───── DATA SUPPLIED ─────

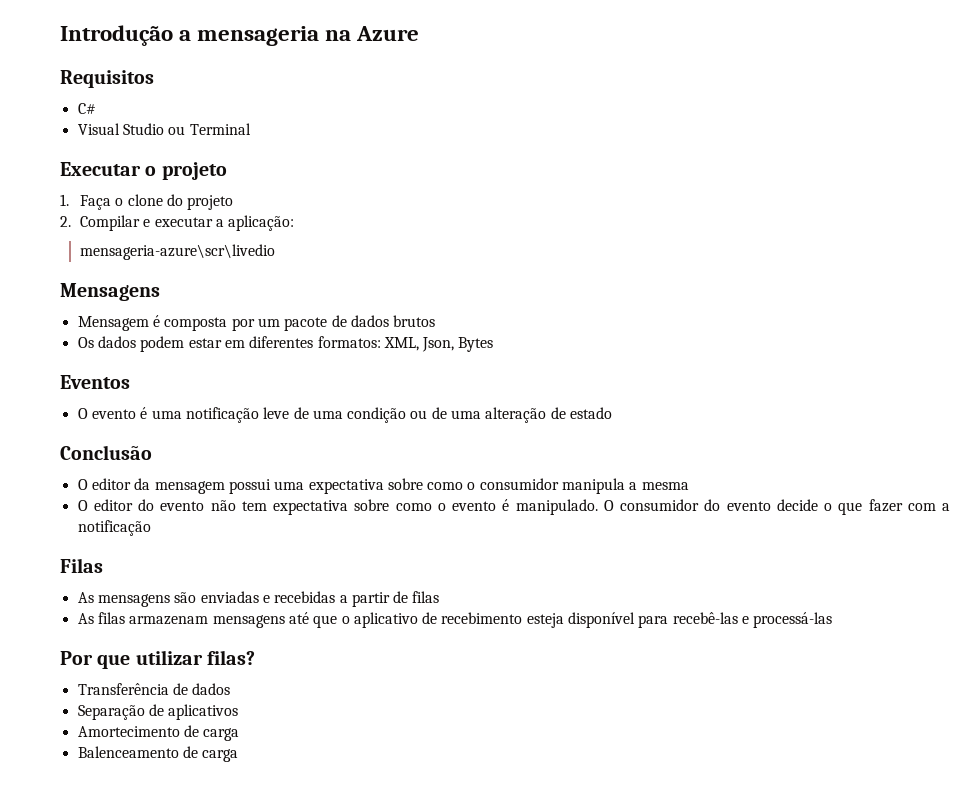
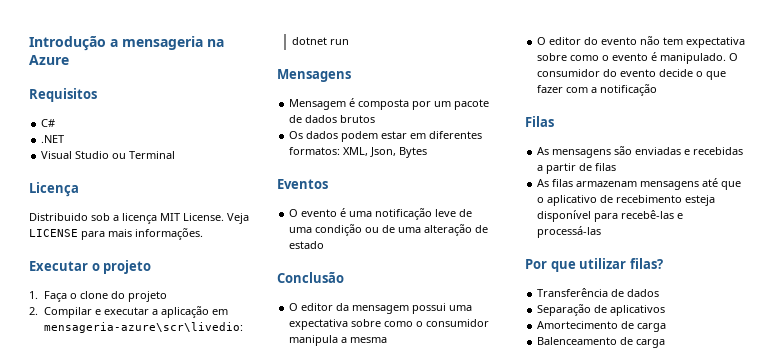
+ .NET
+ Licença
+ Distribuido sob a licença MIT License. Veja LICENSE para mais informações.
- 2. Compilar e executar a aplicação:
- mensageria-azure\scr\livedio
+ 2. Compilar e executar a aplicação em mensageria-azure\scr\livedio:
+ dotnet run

─────

• **EXERCISE AIM**
All the records above must be retyped exactly, except for their pictures.

• **EXPECTED ANSWER**
+ .NET
+ Licença
+ Distribuido sob a licença MIT License. Veja LICENSE para mais informações.
- 2. Compilar e executar a aplicação:
- mensageria-azure\scr\livedio
+ 2. Compilar e executar a aplicação em mensageria-azure\scr\livedio:
+ dotnet run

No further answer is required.